### Extracted material ###

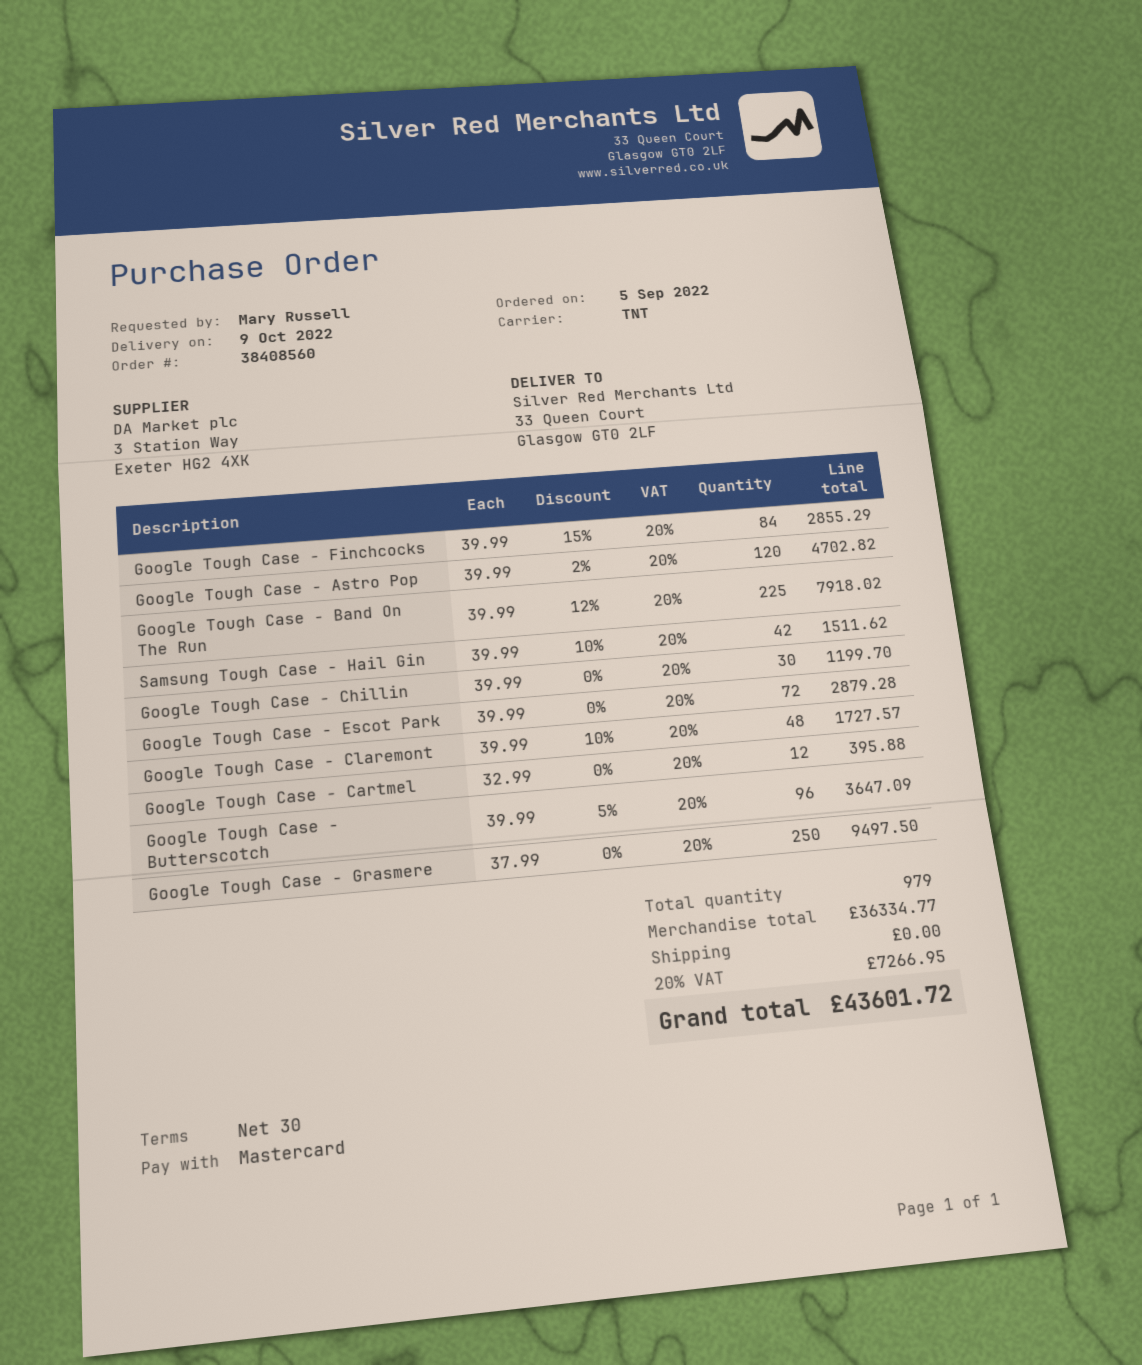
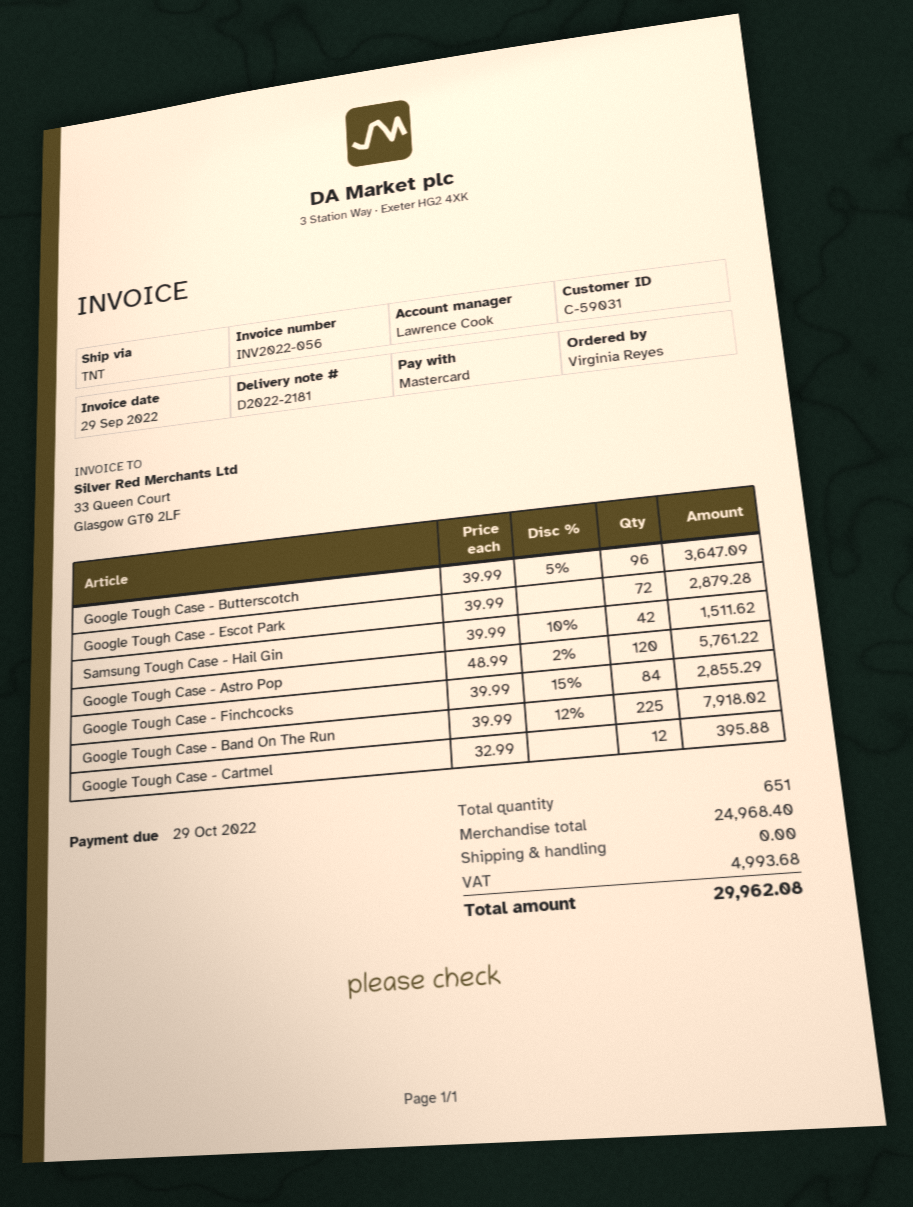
ordered by: Mary Russell -> Virginia Reyes
Google Tough Case - Astro Pop: 120 x 39.99 - 2% = 4702.82 -> 120 x 48.99 - 2% = 5761.22
Google Tough Case - Chillin: 30 x 39.99 = 1199.70 -> none
Google Tough Case - Claremont: 48 x 39.99 - 10% = 1727.57 -> none
Google Tough Case - Grasmere: 250 x 37.99 = 9497.50 -> none
total quantity: 979 -> 651
subtotal: 36334.77 -> 24968.40
tax: 7266.95 -> 4993.68
total: 43601.72 -> 29962.08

###

**What is required:** Copy all records exactly, no images.

**Task response:**
ordered by: Mary Russell -> Virginia Reyes
Google Tough Case - Astro Pop: 120 x 39.99 - 2% = 4702.82 -> 120 x 48.99 - 2% = 5761.22
Google Tough Case - Chillin: 30 x 39.99 = 1199.70 -> none
Google Tough Case - Claremont: 48 x 39.99 - 10% = 1727.57 -> none
Google Tough Case - Grasmere: 250 x 37.99 = 9497.50 -> none
total quantity: 979 -> 651
subtotal: 36334.77 -> 24968.40
tax: 7266.95 -> 4993.68
total: 43601.72 -> 29962.08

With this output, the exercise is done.